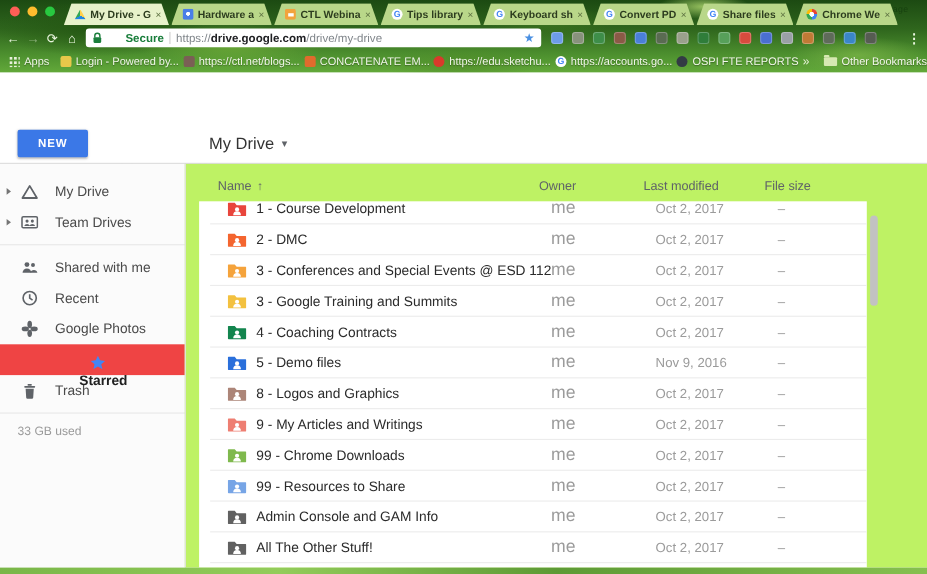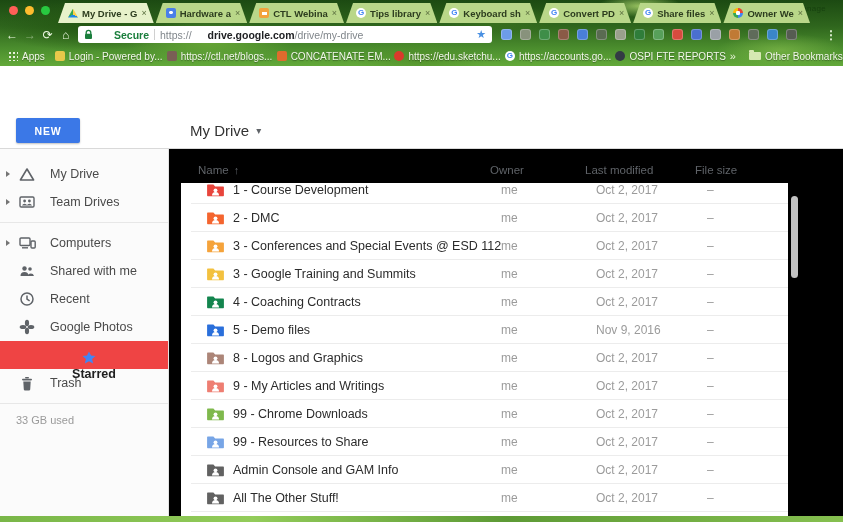--- a/index.html
+++ b/index.html
@@ -47,21 +47,21 @@
 
   .toolbar{position:absolute;left:0;top:23px;width:843px;height:23px;display:flex;align-items:center;
        padding:0 6px;box-sizing:border-box;gap:7px;}
   .navbtn{width:11px;text-align:center;font-size:12px;color:#eaf6df;line-height:1;}
   .navbtn.dim{opacity:.45;}
   .urlbar{width:414px;height:17px;background:#fff;border-radius:3px;display:flex;align-items:center;
        padding:0 6px;box-sizing:border-box;gap:5px;flex:0 0 auto;}
   .sec-label{font-size:10.5px;font-weight:700;color:#1a7e3c;margin-left:16px;}
   .url-sep{width:1px;height:11px;background:#d0d0d0;}
   .url-text{font-size:10.5px;color:#80868b;white-space:nowrap;overflow:hidden;flex:1;}
-  .url-text b{color:#202124;font-weight:700;margin-left:16px;}
+  .url-text b{color:#202124;font-weight:700;}
   .url-star{font-size:11px;color:#4a90e2;margin-left:auto;}
   .extrow{display:flex;gap:8px;align-items:center;flex:0 0 auto;margin-left:2px;}
   .ext{width:11px;height:11px;border-radius:3px;display:inline-block;box-shadow:inset 0 0 0 1px rgba(255,255,255,.25);}
   .menu-dots{margin-left:auto;color:#eaf6df;font-size:12px;font-weight:700;}
 
   .bookmarks{position:absolute;left:0;top:46px;width:843px;height:20px;display:flex;align-items:center;
        padding:0 8px;box-sizing:border-box;gap:13px;}
   .bm{display:flex;align-items:center;gap:4px;min-width:0;}
   .bm-label{font-size:10px;color:#f2f8ea;white-space:nowrap;text-shadow:0 1px 1px rgba(0,0,0,.35);}
   .bicon{width:10px;height:10px;border-radius:2px;flex:0 0 auto;display:inline-block;}
@@ -125,32 +125,32 @@
   .caret-exp{width:8px;flex:0 0 8px;}
   .caret-exp.show::before{content:"";display:block;width:0;height:0;border-left:4px solid #757575;
      border-top:3.5px solid transparent;border-bottom:3.5px solid transparent;}
   .side-icon{width:18px;height:16px;flex:0 0 18px;margin-left:4px;display:flex;align-items:center;justify-content:center;}
   .side-label{margin-left:14px;font-size:12.5px;color:#4a4a4a;font-weight:500;}
   .side-item.selected .side-label{color:#202020;font-weight:700;}
   .side-sep{height:1px;background:#e7e7e7;margin:6px 0;}
   .storage-text{padding-left:16px;margin-top:10px;font-size:11px;color:#9a9a9a;}
 
   
-  #main{position:absolute;left:168px;top:149px;right:0;bottom:6px;background:#000000;
+  #main{position:absolute;left:168px;top:149px;right:0;bottom:6px;background:#bef264;
      border-left:1px solid #e2e2e2;box-sizing:border-box;}
   .col-row{position:absolute;left:0;top:15px;right:0;height:16px;}
   .colh{position:absolute;font-size:11.5px;color:#5f6368;}
   .colh.name{left:29px;} .colh.owner{left:321px;} .colh.modified{left:416px;} .colh.size{left:526px;}
   .sort-arrow{font-size:11px;color:#5f6368;margin-left:5px;}
   .card{position:absolute;left:12px;top:34px;width:607px;height:333px;background:#fff;overflow:hidden;}
   .rowlist{margin-top:-7px;padding-left:10px;}
   .frow{height:28px;display:flex;align-items:center;border-bottom:1px solid #ececec;position:relative;box-sizing:border-box;}
   .ficon{margin-left:16px;flex:0 0 17px;display:flex;}
   .fname{margin-left:9px;font-size:12.5px;color:#2b2b2b;white-space:nowrap;}
-  .fowner{position:absolute;left:310px;font-size:12px;color:#9b9b9b;}
+  .fowner{position:absolute;left:310px;font-size:16px;color:#9b9b9b;}
   .fdate{position:absolute;left:405px;font-size:12px;color:#9b9b9b;}
   .fsize{position:absolute;left:516px;font-size:12px;color:#9b9b9b;}
   .scroll-thumb{position:absolute;left:622px;top:47px;width:7px;height:82px;background:#c2c2c2;border-radius:4px;}
 
   
   #desktop-strip{position:absolute;left:0;right:0;bottom:0;height:6px;
      background:linear-gradient(90deg,#79b648 0%,#93cc5a 30%,#5d9a35 60%,#86c050 100%);}
 </style>
 </head>
 <body>
@@ -196,21 +196,21 @@
       <span class="tab-label">Convert PD</span>
       <span class="tab-close">×</span>
     </div>
     <div class="tab">
       <span class="ticon google-g"></span>
       <span class="tab-label">Share files</span>
       <span class="tab-close">×</span>
     </div>
     <div class="tab">
       <span class="ticon chrome-store"></span>
-      <span class="tab-label">Owner We</span>
+      <span class="tab-label">Chrome We</span>
       <span class="tab-close">×</span>
     </div>
   </div>
 
   <div class="toolbar">
     <span class="navbtn">←</span>
     <span class="navbtn dim">→</span>
     <span class="navbtn">⟳</span>
     <span class="navbtn">⌂</span>
     <div class="urlbar">
@@ -334,31 +334,20 @@
             <rect x="1" y="2" width="14" height="10" rx="1.2" fill="none" stroke="#5f6368" stroke-width="1.4"></rect>
             <circle cx="5.6" cy="6" r="1.4" fill="#5f6368"></circle>
             <circle cx="10.4" cy="6" r="1.4" fill="#5f6368"></circle>
             <path d="M3 10.5 a2.8 2.8 0 0 1 5.2 0z M7.8 10.5 a2.8 2.8 0 0 1 5.2 0z" fill="#5f6368"></path>
           </svg>
       </span>
       <span class="side-label">Team Drives</span>
     </div>
     <div class="side-sep"></div>
     <div class="side-item">
-      <span class="caret-exp show"></span>
-      <span class="side-icon">
-        <svg width="17" height="14">
-            <rect x="1" y="2" width="10" height="7.5" rx="1" fill="none" stroke="#5f6368" stroke-width="1.4"></rect>
-            <line x1="3" y1="11.8" x2="9" y2="11.8" stroke="#5f6368" stroke-width="1.4"></line>
-            <rect x="12" y="5" width="4.2" height="7" rx="1" fill="none" stroke="#5f6368" stroke-width="1.4"></rect>
-          </svg>
-      </span>
-      <span class="side-label">Computers</span>
-    </div>
-    <div class="side-item">
       <span class="caret-exp"></span>
       <span class="side-icon">
         <svg width="16" height="14">
             <circle cx="5.5" cy="4.5" r="2.2" fill="#5f6368"></circle>
             <circle cx="11" cy="5" r="1.8" fill="#5f6368"></circle>
             <path d="M1.5 12 a4 4 0 0 1 8 0z" fill="#5f6368"></path>
             <path d="M8.6 12 a3.3 3.3 0 0 1 6.4 0z" fill="#5f6368"></path>
           </svg>
       </span>
       <span class="side-label">Shared with me</span>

######

- _Activity_
Only a number is wanted. How many lines of the entries above carry "toolbar"?

- _Written response_
2